© Jacques Perconte / Arnaud Fournier
Des nouvelles de Jacques Perconte
Cet article fait partie du dossier Cinéma français : prendre le pouls

Des nouvelles de Jacques Perconte

Des nouvelles de Jacques Perconte

Comme un brasier


Comme un brasier

Deux ans après Silesilence, l’un de ses films les plus abrasifs, et quelques mois après Marée Métal, ambitieuse installation multi-écrans présentée l’été dernier au Lieu Unique à Nantes, Jacques Perconte a signé deux vidéoclips, pour le morceau post-rock « 100% Black Puzzle » d’Arnaud Fournier et celui, techno avant-gardiste, de Peter Van Hoesen, « Twilight Static Dilemma ». À la manière de Chuva (Madeira), le premier s’ouvre sur un îlot qui rompt la ligne d’horizon dessinée par la mer. Outre les compressions fétiches du plasticien, qui viennent reconfigurer l’appréhension de l’espace (en faisant se confondre dans un magma de pixel la mer et le ciel, le haut et le bas ou encore le premier et l’arrière-plan), Perconte a recours à une série de surimpressions produisant des images rarement vues dans son cinéma, où de brutales collisions (via les compressions) se couplent à des transparences très délicates (pour les surimpressions). Dans cet amas brumeux, des volutes de fumée finissent par émerger avant qu’un panoramique ne dévoile l’incendie dont elles proviennent. Des oiseaux volent alors entre les flammes, tandis que la musique s’embrase à son tour. Brûlante et cauchemardesque, l’image est un brasier : un lieu de combustion turbulente où la matière se transforme et s’évapore, comme un incandescent mirage ouvrant sur un ultime retour au calme. Que restera-t-il « après le feu » ?

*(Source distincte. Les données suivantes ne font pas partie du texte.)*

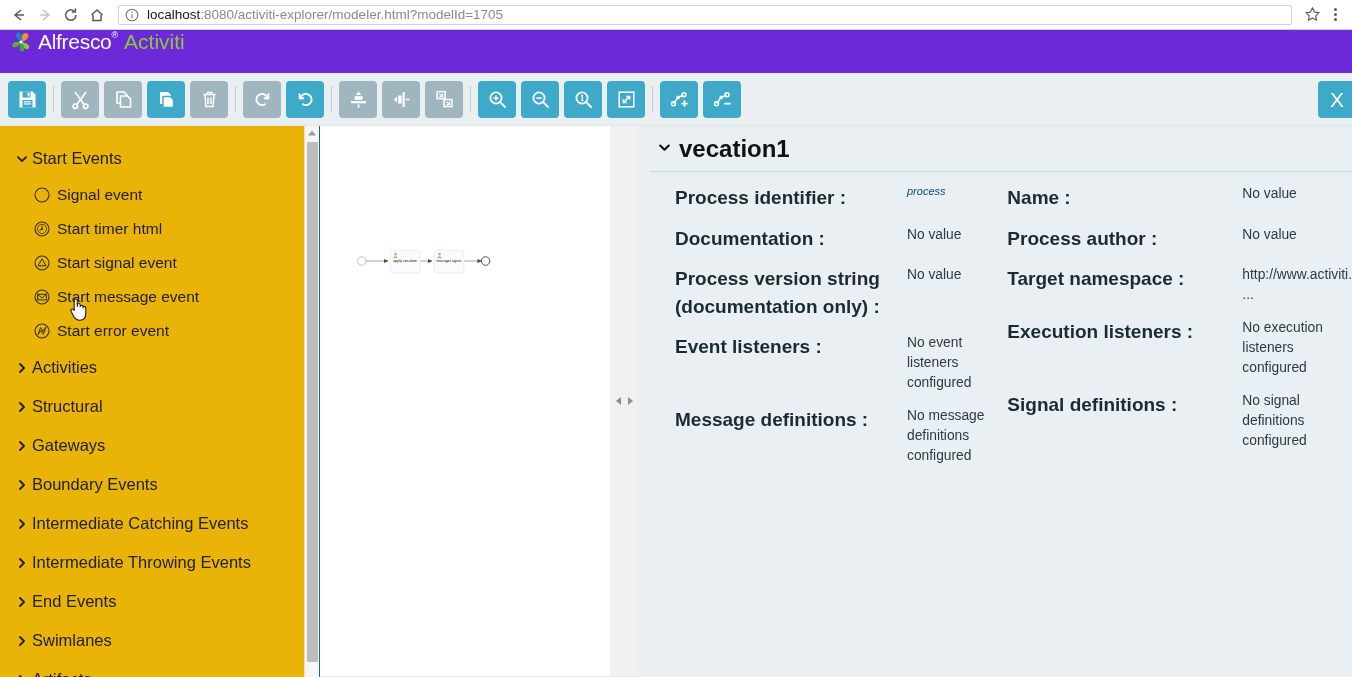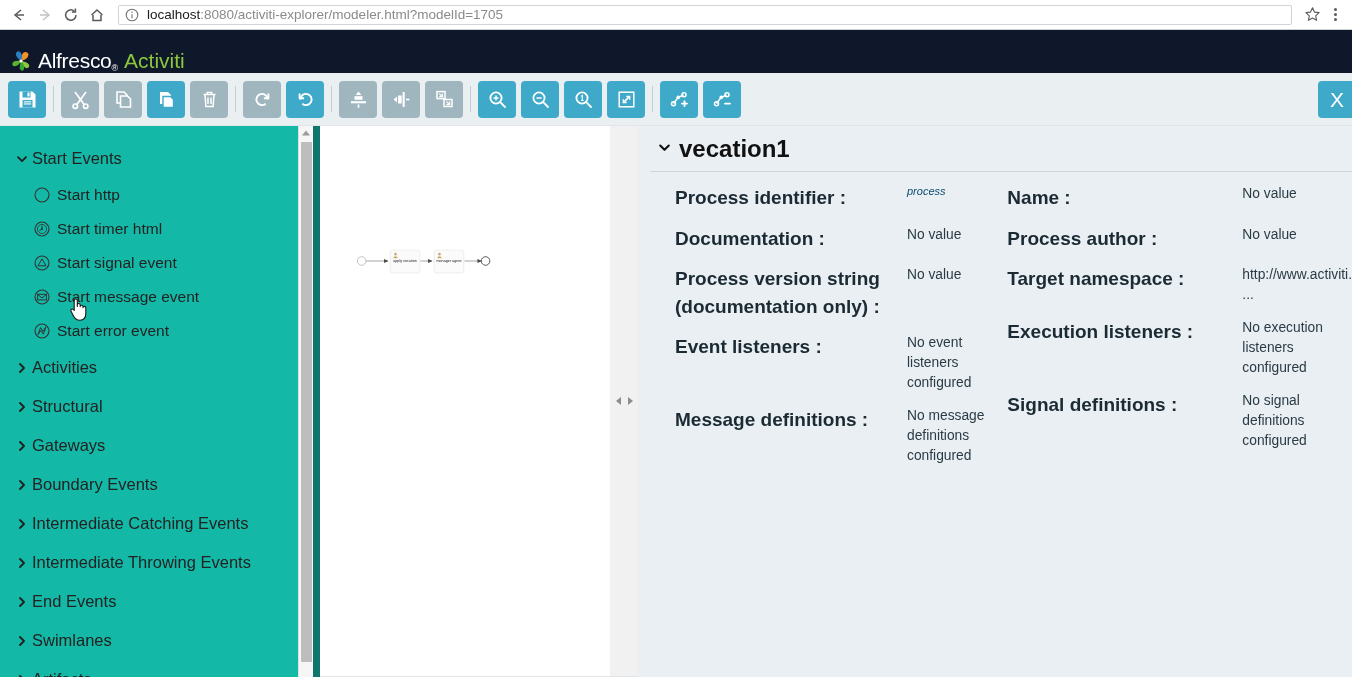"Alfresco" #app-header { align-items: flex-end -> flex-start; background: #0f172a -> #6d28d9 }
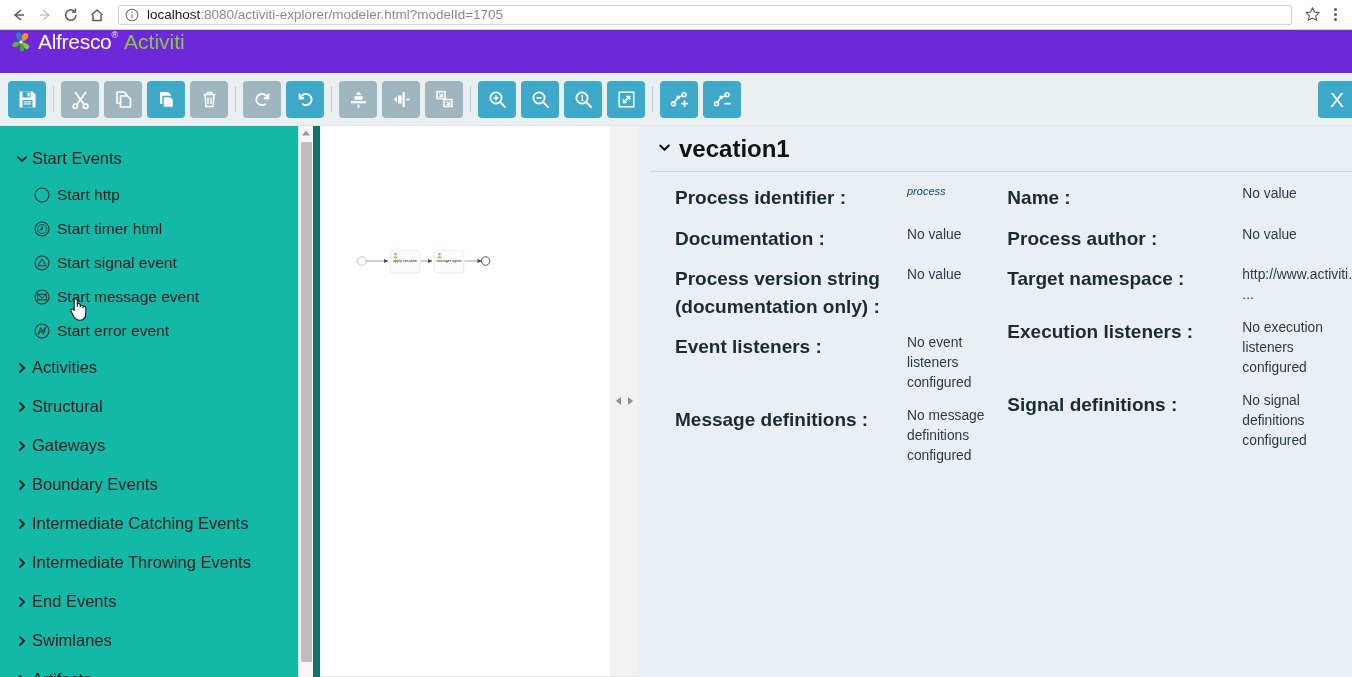"Start Events" #palette { background: #14b8a6 -> #eab308; border-right: 7px solid #0f766e -> 1px solid #0f766e }
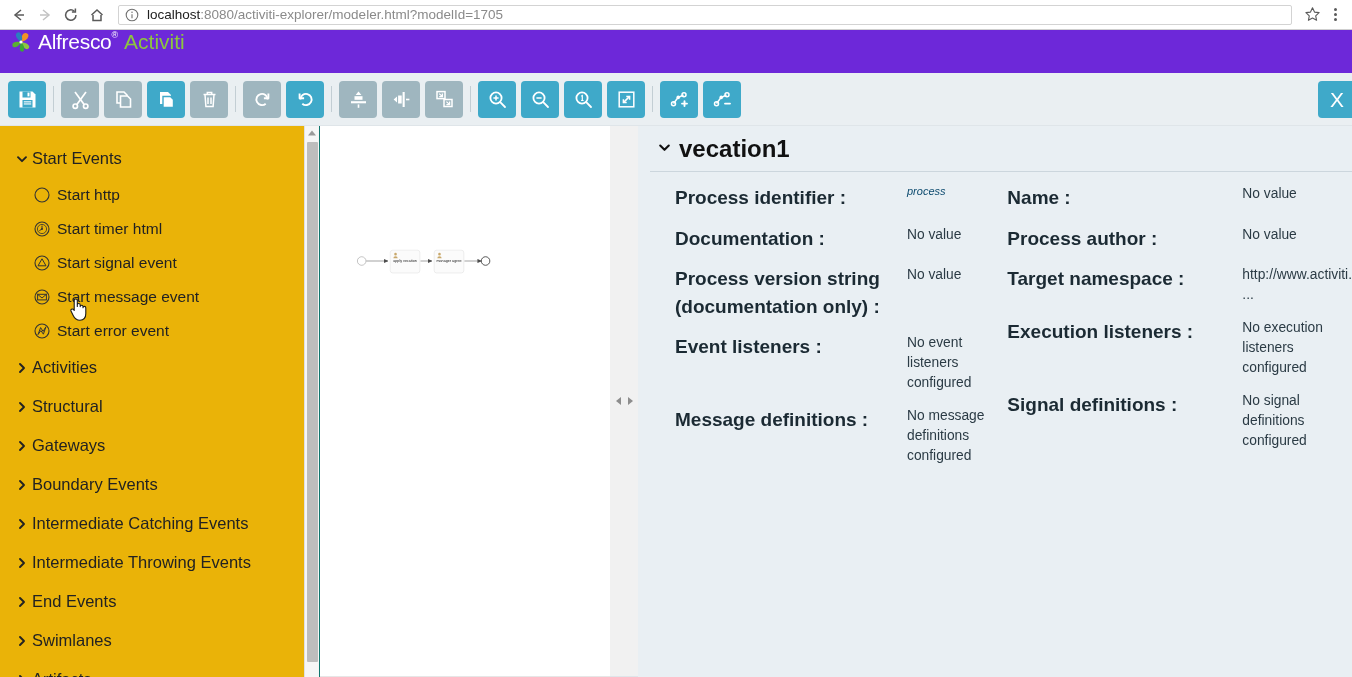"Start http" span.ilabel { text: Start http -> Signal event }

Le clip que Perconte a réalisé pour Peter Van Hoesen, qui débute à la manière de SileSilence, baigne dans la même atmosphère brûlante. Des plans du port industriel de Rotterdam, où le cinéaste réside, se teintent de rouge avant que l’image ne tende vers une sorte d’abstraction frémissante. Elle paraît là aussi s’évaporer en des traînées verticales de pixels, avant un ultime plan sur une cheminée crachant du feu. En trois minutes, le film se métamorphose alors en une toile plastiquement hallucinante : tandis que les flammes viennent en permanence redéposer des touches de rouge à des endroits différents dans la zone centrale de l’image, une masse de pixels tournoie tout autour pour former un maelström apocalyptique peu à peu traversé par le vol des oiseaux. Si l’on a longtemps comparé sa technique à un processus de liquéfaction (Impressions, Le Tempestaire), de tissage (Ettrick), ou de glissement de terrain (Avant l’effondrement du Mont Blanc), Perconte montre qu’une voie nouvelle est encore possible, trente ans après le début de son œuvre : la compression numérique est aussi un embrasement.

Les deux vidéoclips sont disponibles gratuitement sur YouTube.